Assignment
Reproduce the entries that follow exactly. No picture should appear in the result.

[Edit difference data]
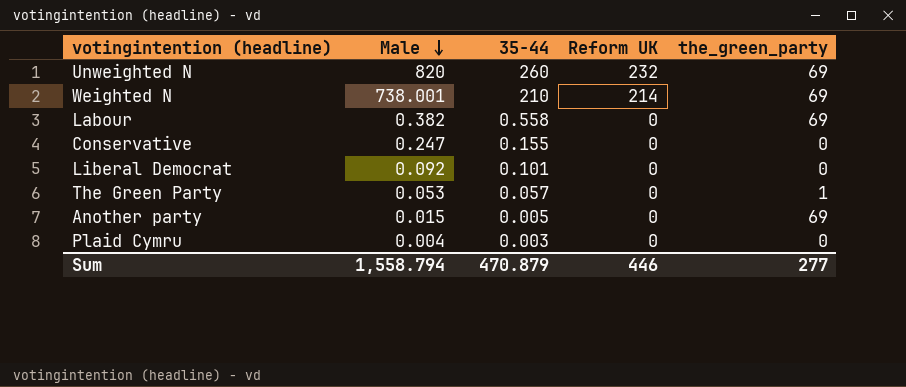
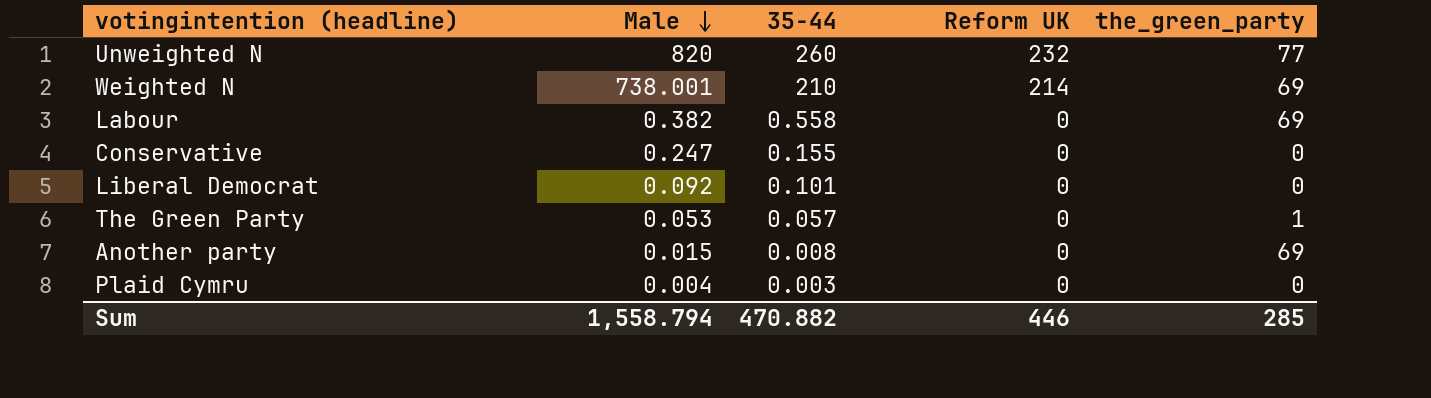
Unweighted N | the_green_party: 69 -> 77
Another party | 35-44: 0.005 -> 0.008
Sum | 35-44: 470.879 -> 470.882
Sum | the_green_party: 277 -> 285

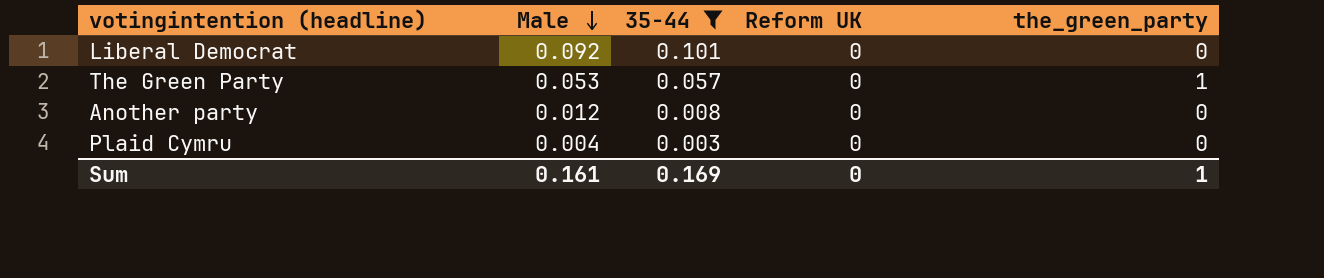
filter: none -> 35-44 <= 0.101
Another party | Male: 0.015 -> 0.012
Another party | the_green_party: 69 -> 0
Sum | Male: 1,558.794 -> 0.161
Sum | 35-44: 470.882 -> 0.169
Sum | Reform UK: 446 -> 0
Sum | the_green_party: 285 -> 1

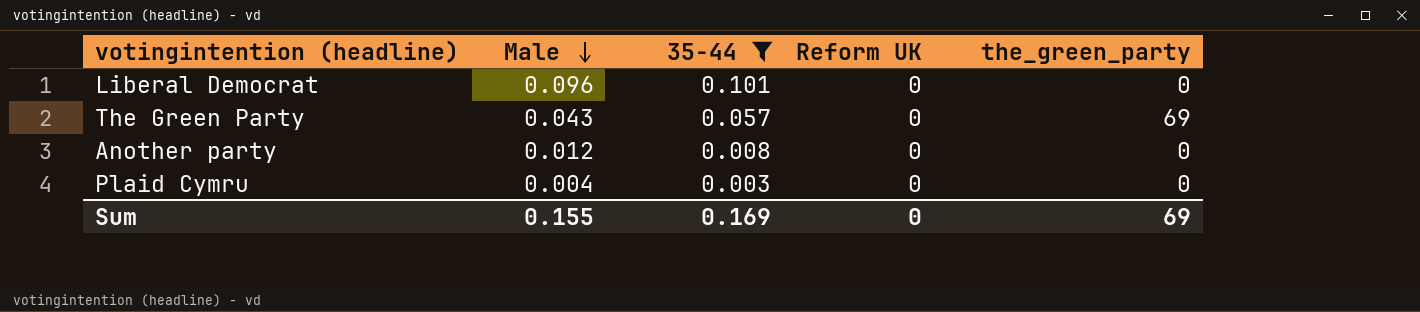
Liberal Democrat | Male: 0.092 -> 0.096
The Green Party | Male: 0.053 -> 0.043
The Green Party | the_green_party: 1 -> 69
Sum | Male: 0.161 -> 0.155
Sum | the_green_party: 1 -> 69

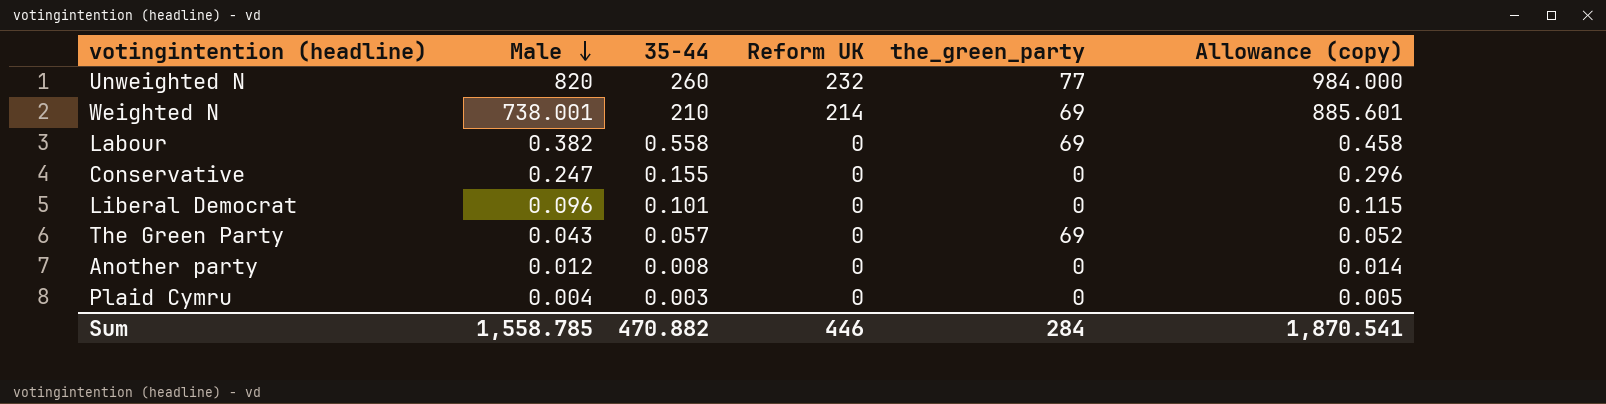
filter: 35-44 <= 0.101 -> none
column Allowance (copy) | formula: none -> [Male] * 1.2
Sum | Male: 0.155 -> 1,558.785
Sum | 35-44: 0.169 -> 470.882
Sum | Reform UK: 0 -> 446
Sum | the_green_party: 69 -> 284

Exercise solution
Unweighted N | the_green_party: 69 -> 77
Another party | 35-44: 0.005 -> 0.008
Sum | 35-44: 470.879 -> 470.882
Sum | the_green_party: 277 -> 285

filter: none -> 35-44 <= 0.101
Another party | Male: 0.015 -> 0.012
Another party | the_green_party: 69 -> 0
Sum | Male: 1,558.794 -> 0.161
Sum | 35-44: 470.882 -> 0.169
Sum | Reform UK: 446 -> 0
Sum | the_green_party: 285 -> 1

Liberal Democrat | Male: 0.092 -> 0.096
The Green Party | Male: 0.053 -> 0.043
The Green Party | the_green_party: 1 -> 69
Sum | Male: 0.161 -> 0.155
Sum | the_green_party: 1 -> 69

filter: 35-44 <= 0.101 -> none
column Allowance (copy) | formula: none -> [Male] * 1.2
Sum | Male: 0.155 -> 1,558.785
Sum | 35-44: 0.169 -> 470.882
Sum | Reform UK: 0 -> 446
Sum | the_green_party: 69 -> 284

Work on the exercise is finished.